* [Task to complete]:
From the records below, find each line with the string "feel" and copy it.

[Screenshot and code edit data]
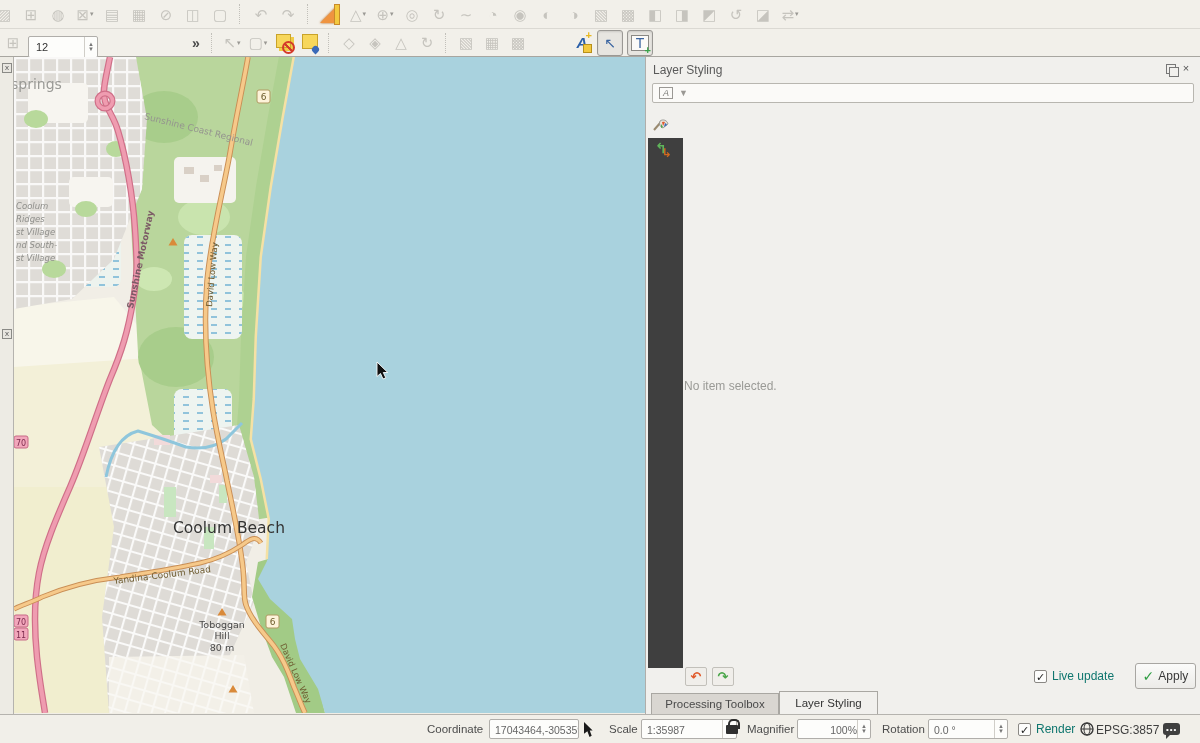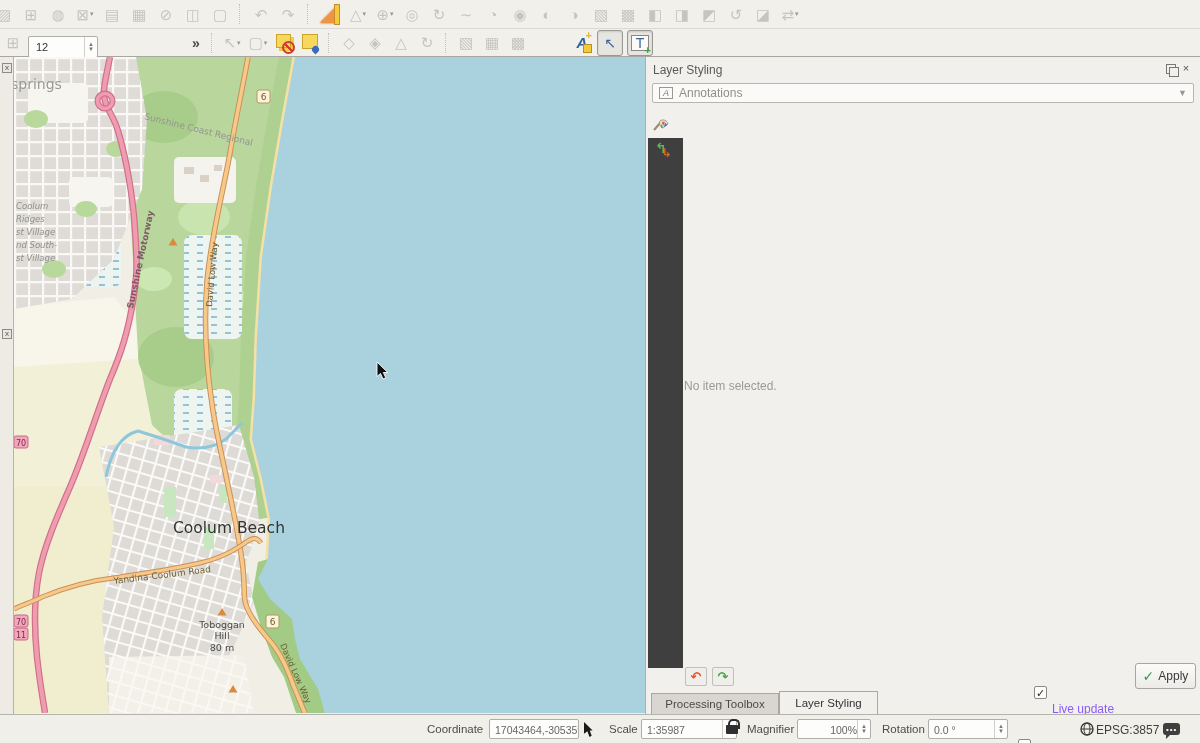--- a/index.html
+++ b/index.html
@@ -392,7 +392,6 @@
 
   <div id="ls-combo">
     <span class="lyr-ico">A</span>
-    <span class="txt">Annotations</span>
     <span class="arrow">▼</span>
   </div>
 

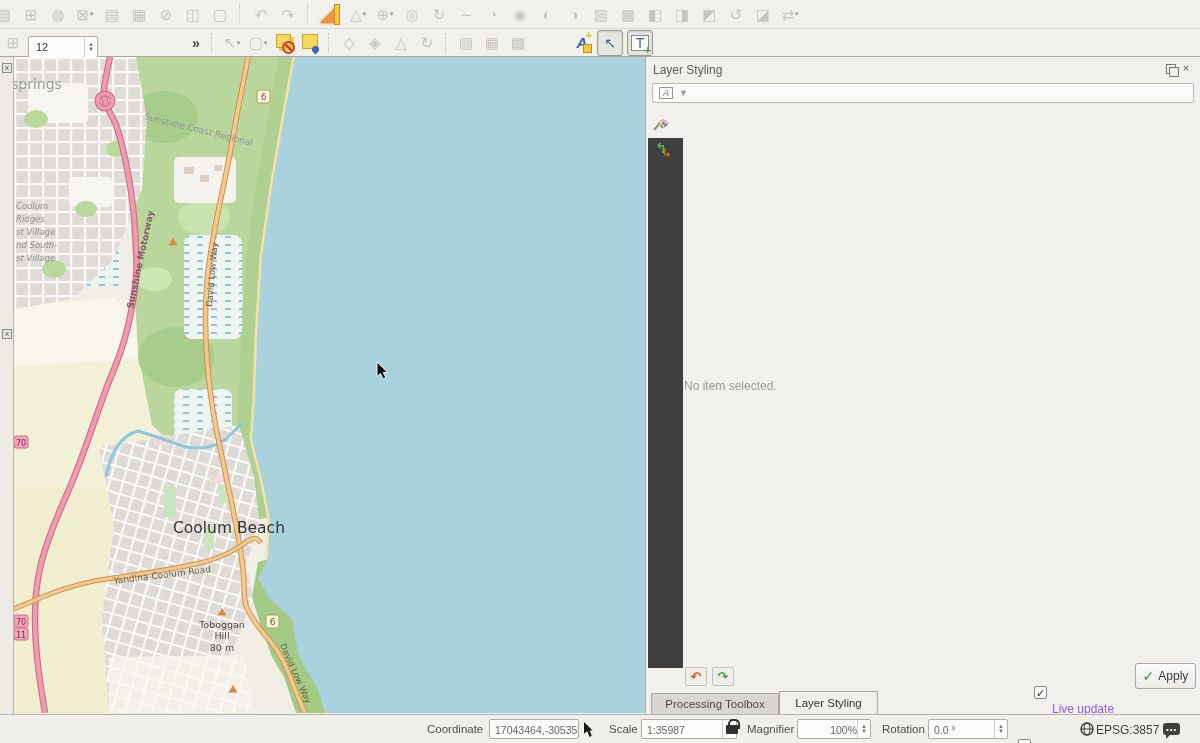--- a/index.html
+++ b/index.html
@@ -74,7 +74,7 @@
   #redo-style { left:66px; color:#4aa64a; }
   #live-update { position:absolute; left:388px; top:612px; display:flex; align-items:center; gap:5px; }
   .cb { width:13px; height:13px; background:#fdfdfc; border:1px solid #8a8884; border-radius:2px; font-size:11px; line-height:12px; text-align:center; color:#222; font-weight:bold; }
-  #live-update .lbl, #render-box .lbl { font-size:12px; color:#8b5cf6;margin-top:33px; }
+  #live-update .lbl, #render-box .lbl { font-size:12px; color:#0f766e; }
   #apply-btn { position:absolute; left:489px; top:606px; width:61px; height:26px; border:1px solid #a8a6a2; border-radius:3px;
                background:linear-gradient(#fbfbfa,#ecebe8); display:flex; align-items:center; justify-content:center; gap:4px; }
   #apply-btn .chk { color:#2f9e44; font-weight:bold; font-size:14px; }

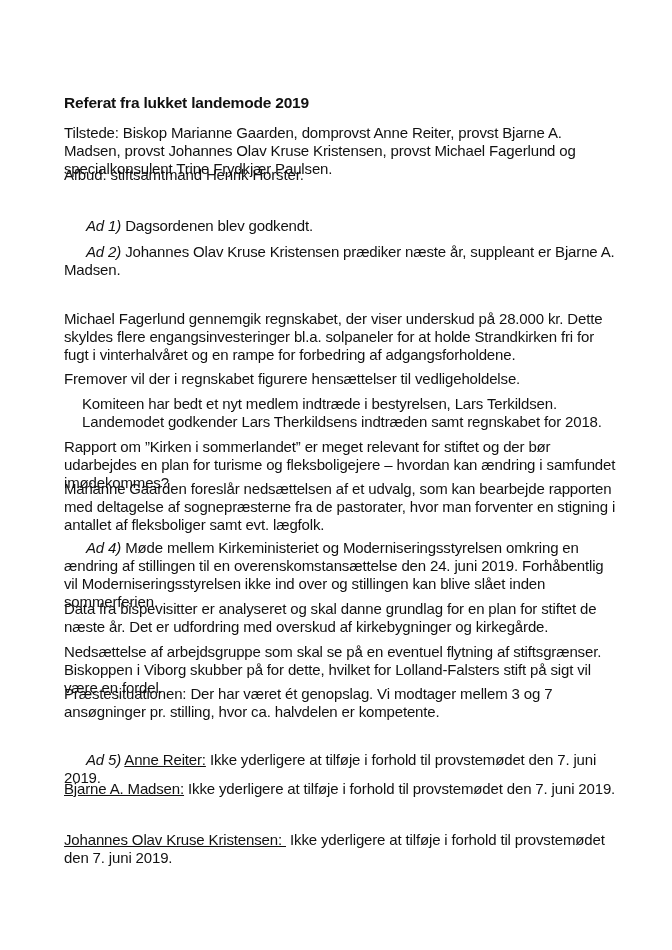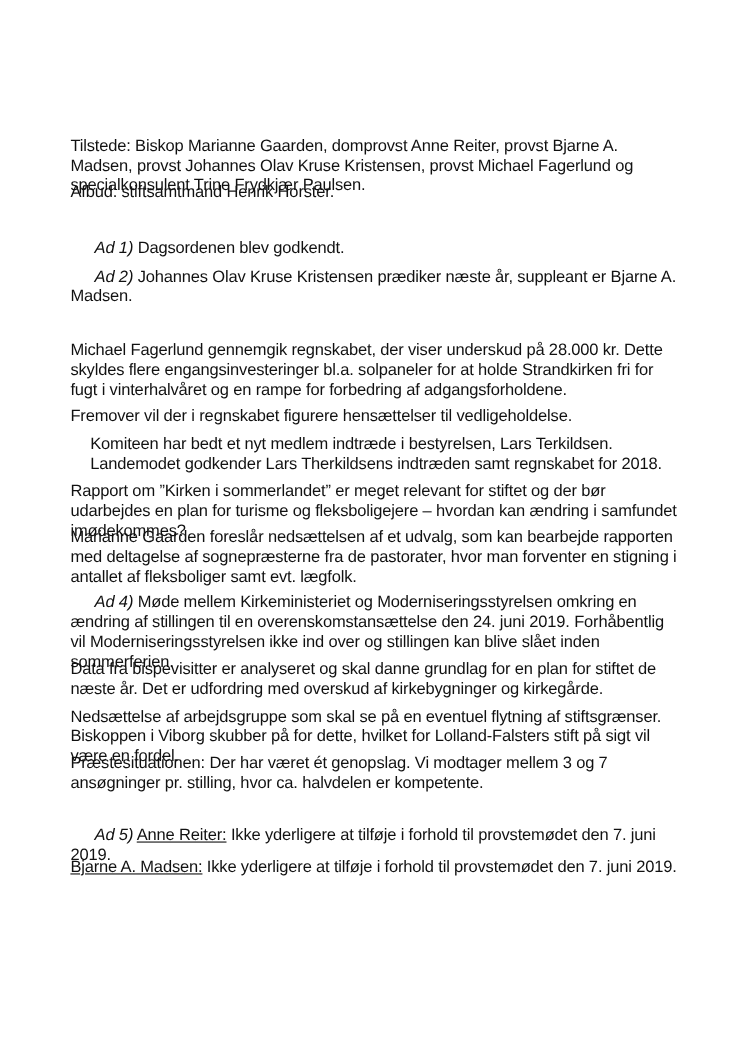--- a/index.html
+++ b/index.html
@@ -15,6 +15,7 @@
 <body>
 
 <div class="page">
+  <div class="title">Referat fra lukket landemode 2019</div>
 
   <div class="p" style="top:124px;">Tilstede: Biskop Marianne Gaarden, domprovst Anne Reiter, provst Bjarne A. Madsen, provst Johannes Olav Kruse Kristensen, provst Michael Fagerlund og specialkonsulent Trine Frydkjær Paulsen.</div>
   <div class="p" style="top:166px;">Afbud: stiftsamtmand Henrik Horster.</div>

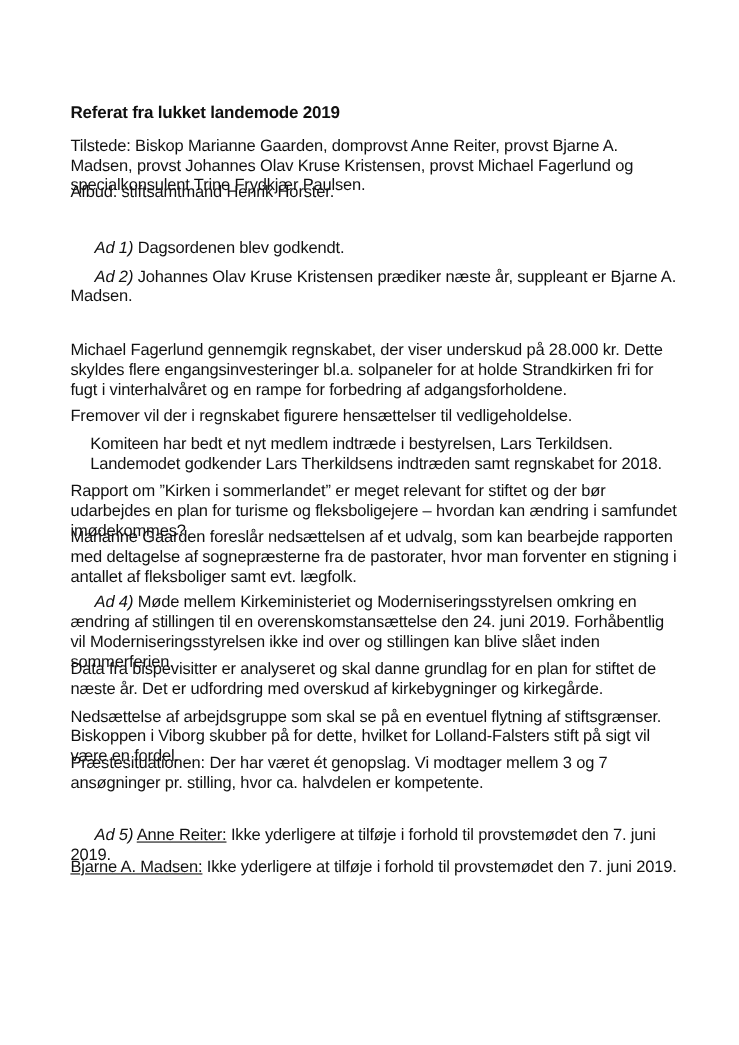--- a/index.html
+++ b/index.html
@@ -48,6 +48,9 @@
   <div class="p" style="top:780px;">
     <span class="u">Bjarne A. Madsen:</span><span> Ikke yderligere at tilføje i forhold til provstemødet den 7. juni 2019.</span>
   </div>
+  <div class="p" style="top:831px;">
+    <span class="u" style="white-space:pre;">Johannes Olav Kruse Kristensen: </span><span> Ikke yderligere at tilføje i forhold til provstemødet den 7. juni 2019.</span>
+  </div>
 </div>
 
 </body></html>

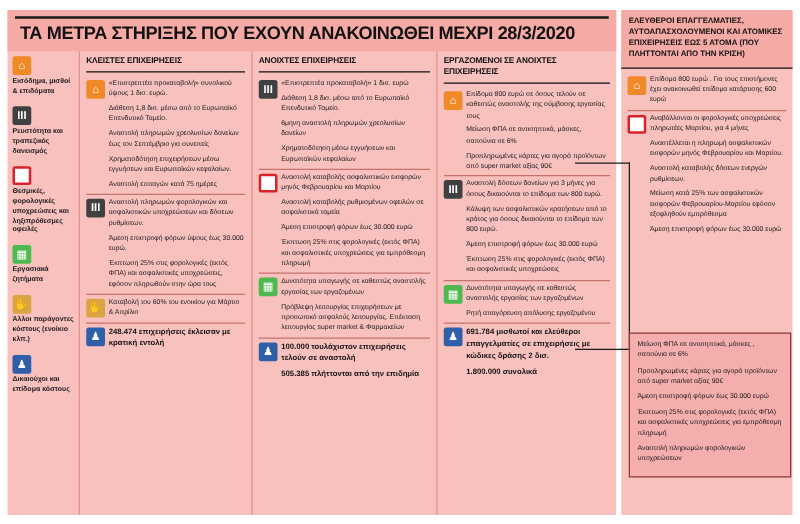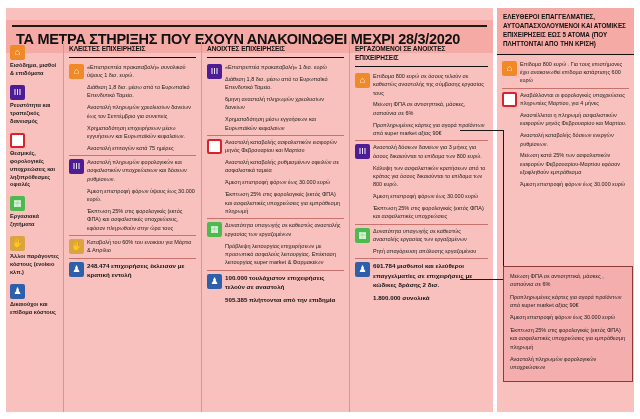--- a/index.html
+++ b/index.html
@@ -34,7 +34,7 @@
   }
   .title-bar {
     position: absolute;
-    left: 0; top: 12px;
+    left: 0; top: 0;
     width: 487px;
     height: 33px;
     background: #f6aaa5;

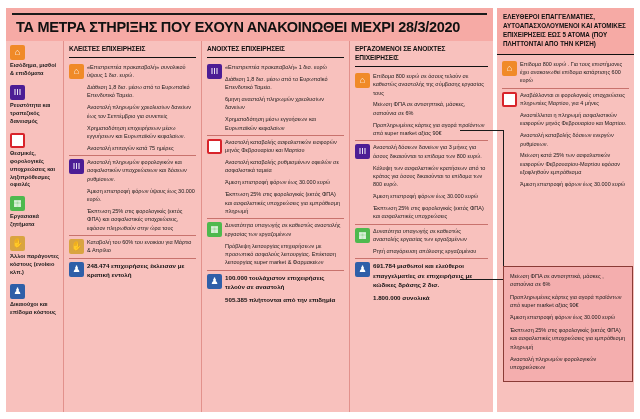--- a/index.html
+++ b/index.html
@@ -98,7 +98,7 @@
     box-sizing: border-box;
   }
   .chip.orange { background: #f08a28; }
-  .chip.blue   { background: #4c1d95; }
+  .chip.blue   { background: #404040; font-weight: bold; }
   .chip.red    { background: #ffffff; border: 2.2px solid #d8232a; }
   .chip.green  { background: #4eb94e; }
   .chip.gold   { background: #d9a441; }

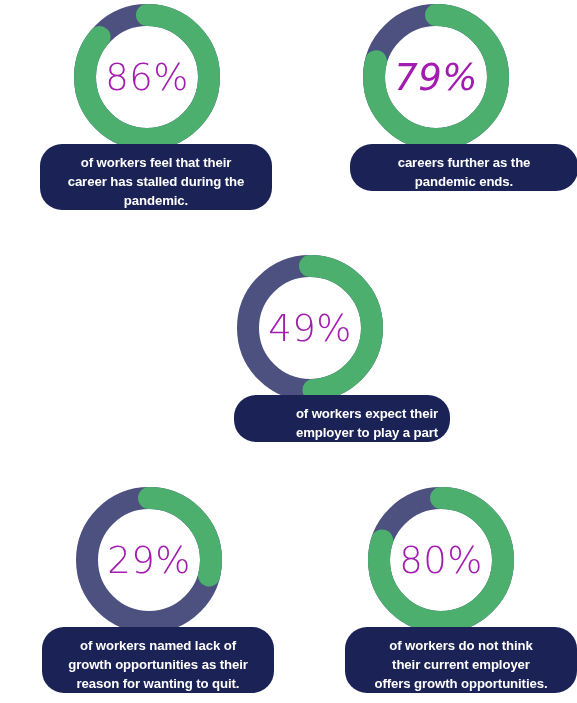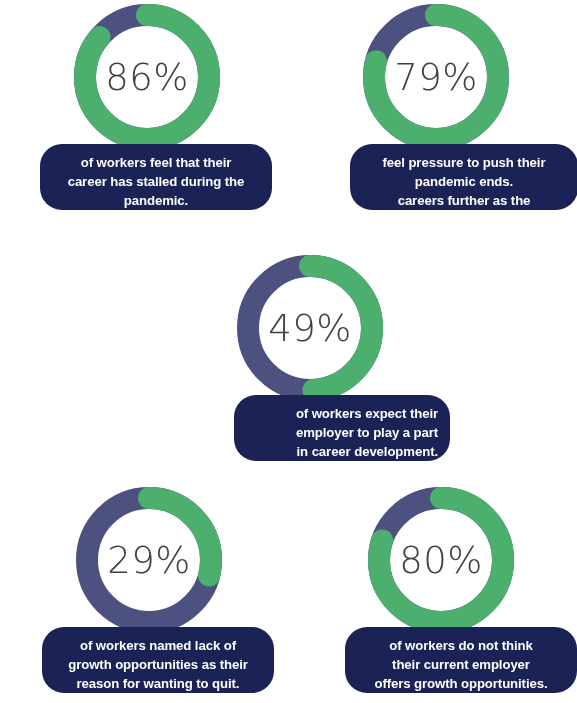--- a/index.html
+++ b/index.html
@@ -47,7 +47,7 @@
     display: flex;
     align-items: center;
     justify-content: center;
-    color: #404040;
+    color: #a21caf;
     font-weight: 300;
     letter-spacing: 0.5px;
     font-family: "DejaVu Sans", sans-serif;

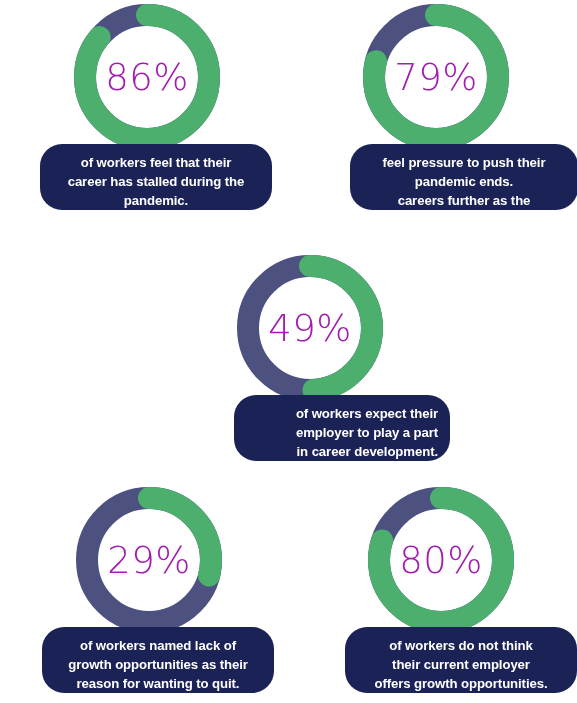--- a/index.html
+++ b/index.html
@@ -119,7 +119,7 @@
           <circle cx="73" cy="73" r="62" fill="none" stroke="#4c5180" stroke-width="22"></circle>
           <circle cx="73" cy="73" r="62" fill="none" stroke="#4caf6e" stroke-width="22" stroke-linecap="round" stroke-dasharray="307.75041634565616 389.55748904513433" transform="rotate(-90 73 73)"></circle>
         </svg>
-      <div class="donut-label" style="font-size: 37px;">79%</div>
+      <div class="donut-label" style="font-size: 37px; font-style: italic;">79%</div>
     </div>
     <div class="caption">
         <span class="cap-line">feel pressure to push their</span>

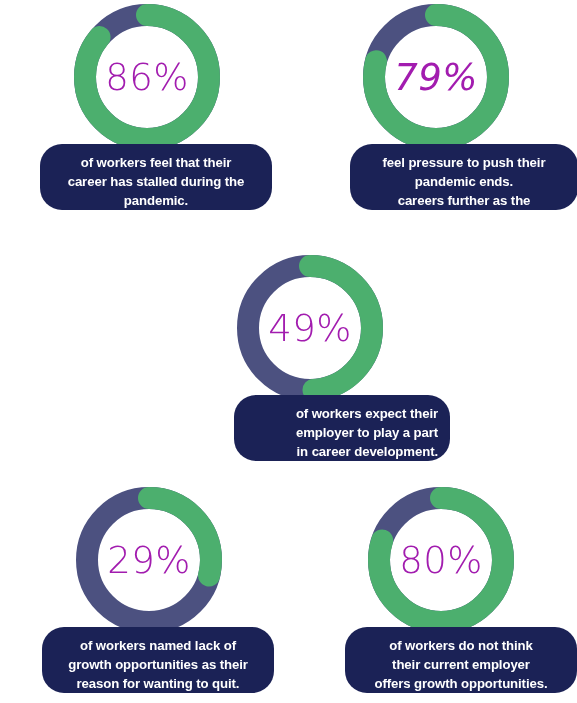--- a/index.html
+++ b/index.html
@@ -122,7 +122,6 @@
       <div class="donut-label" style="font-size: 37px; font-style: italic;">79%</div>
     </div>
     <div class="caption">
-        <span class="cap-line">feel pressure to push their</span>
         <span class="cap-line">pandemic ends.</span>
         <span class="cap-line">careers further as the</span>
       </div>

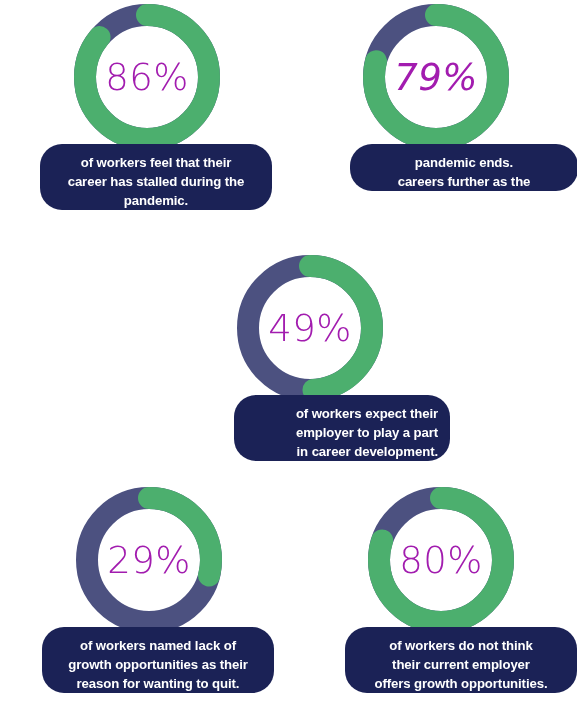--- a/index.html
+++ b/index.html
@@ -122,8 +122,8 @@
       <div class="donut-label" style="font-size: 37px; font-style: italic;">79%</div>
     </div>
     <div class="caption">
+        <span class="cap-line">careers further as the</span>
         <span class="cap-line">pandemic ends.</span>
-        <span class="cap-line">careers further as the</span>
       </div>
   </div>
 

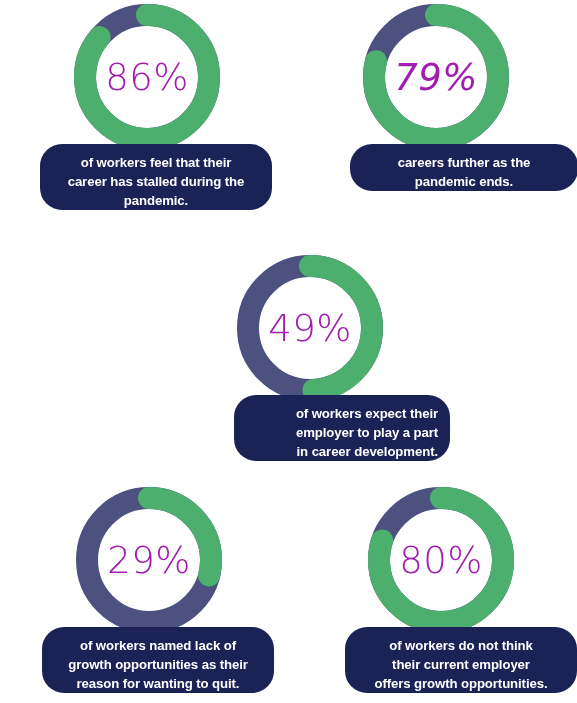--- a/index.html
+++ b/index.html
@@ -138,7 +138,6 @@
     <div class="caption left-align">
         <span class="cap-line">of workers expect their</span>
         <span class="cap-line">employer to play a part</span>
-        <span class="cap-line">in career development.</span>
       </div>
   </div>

* [Answer to this problem]:
         <span class="cap-line">feel pressure to push their</span>
-        <span class="cap-line">feel pressure to push their</span>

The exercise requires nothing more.